AI-Enabled Oral Cancer Detection
Loading...
Date
Authors
Journal Title
Journal ISSN
Volume Title
Publisher
Abstract
Oral cancer is a major health concern, especially in less-developed or resource constrained environments. The main causes of this cancer include tobacco use, betel chewing, poor oral hygiene, and other factors. Early detection of oral cancer symptoms can greatly improve survival rates. However, existing diagnostic methods heavily rely on limited uni-modal data and may miss subtle indicators in resource-constrained settings. Current methods require large labelled datasets, which are difficult to obtain due to security and privacy concerns; hence, there is a need for multimodal approaches that combine different data types (e.g., images with patient clinical data), which helps the model generalize and perform better. This thesis aims to develop and evaluate a transformer-based multimodal pipeline that fuses histopathological images with structured metadata to improve oral cancer detection performance. Histopathological images are pre-processed and fed into pretrained Shifted Window Vision Transformer(Swin)and Data-Efficient Image Transformers (DeiT) pipelines to generate embedding’s, alongside structured metadata (e.g., demographics, risk factors), which are cleaned, encoded, and embedded. A fusion network integrates these embedding’s, and the combined model is trained end-to-end on a curated dataset. We used a publicly available dataset called NDB, which contains 237 histopathological images and related metadata. These images are converted into patches for model training.

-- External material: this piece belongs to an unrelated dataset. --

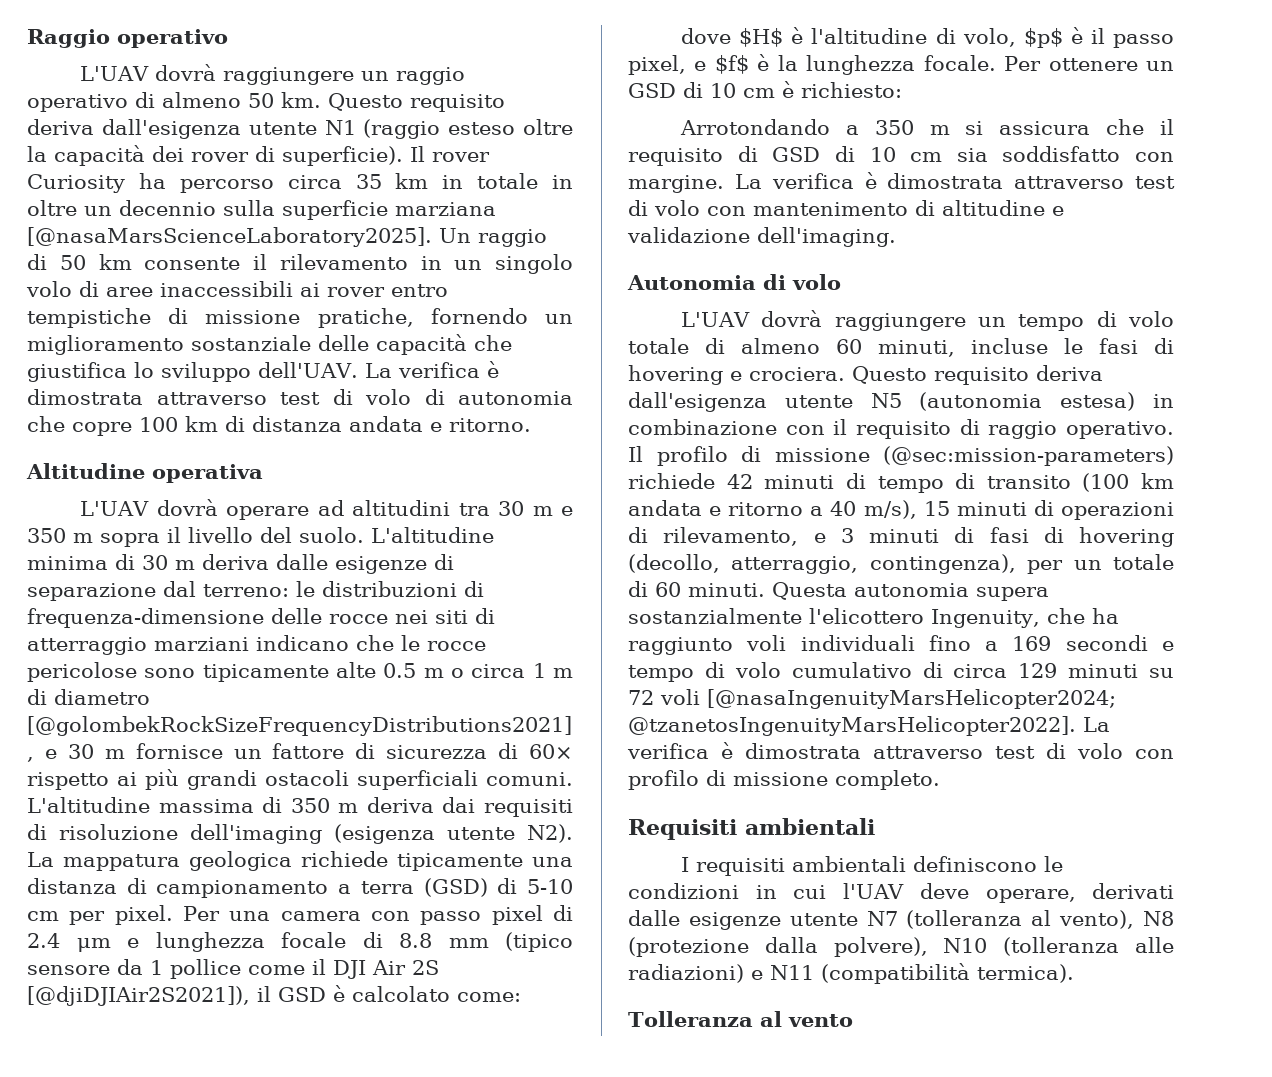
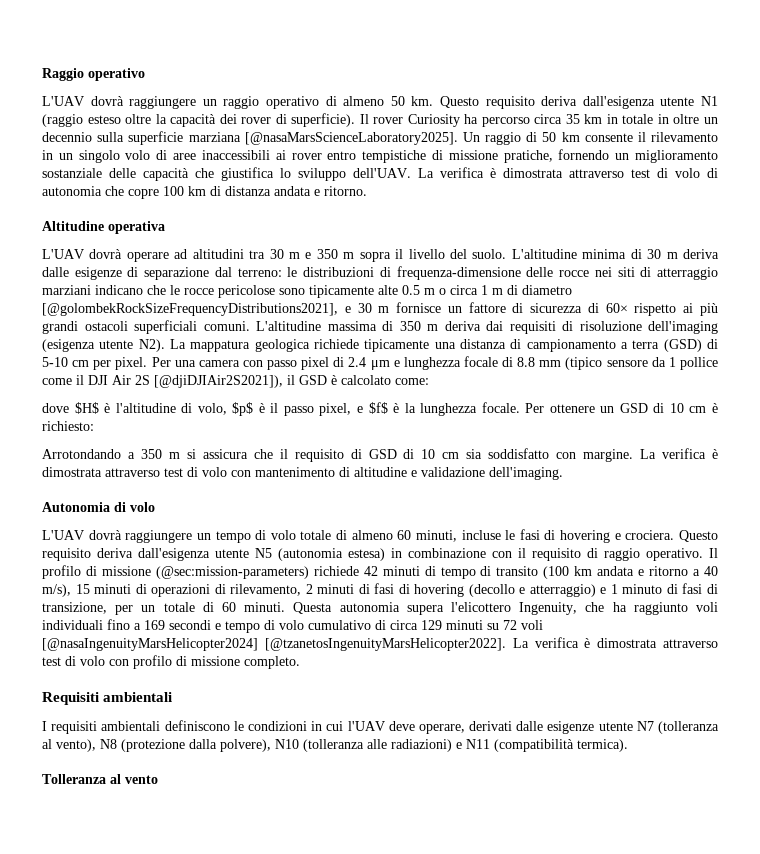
- Il profilo di missione (@sec:mission-parameters) richiede 42 minuti di tempo di transito (100 km andata e ritorno a 40 m/s), 15 minuti di operazioni di rilevamento, e 3 minuti di fasi di hovering (decollo, atterraggio, contingenza), per un totale di 60 minuti.
+ Il profilo di missione (@sec:mission-parameters) richiede 42 minuti di tempo di transito (100 km andata e ritorno a 40 m/s), 15 minuti di operazioni di rilevamento, 2 minuti di fasi di hovering (decollo e atterraggio) e 1 minuto di fasi di transizione, per un totale di 60 minuti.
- Questa autonomia supera sostanzialmente l'elicottero Ingenuity, che ha raggiunto voli individuali fino a 169 secondi e tempo di volo cumulativo di circa 129 minuti su 72 voli [@nasaIngenuityMarsHelicopter2024; @tzanetosIngenuityMarsHelicopter2022].
+ Questa autonomia supera l'elicottero Ingenuity, che ha raggiunto voli individuali fino a 169 secondi e tempo di volo cumulativo di circa 129 minuti su 72 voli [@nasaIngenuityMarsHelicopter2024] [@tzanetosIngenuityMarsHelicopter2022].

Both multimodal approaches performed well, achieving accuracies of 92% for DeiT and 93% for Swin Transformer. These results demonstrate that transformer-based fusion of images and metadata can mitigate data scarcity and enhance diagnostic reliability, offering a promising direction for practical oral cancer detection tools. Future work may integrate additional modalities (e.g., acoustic or IoT sensor data) and validate the pipeline on larger, multi-center cohorts.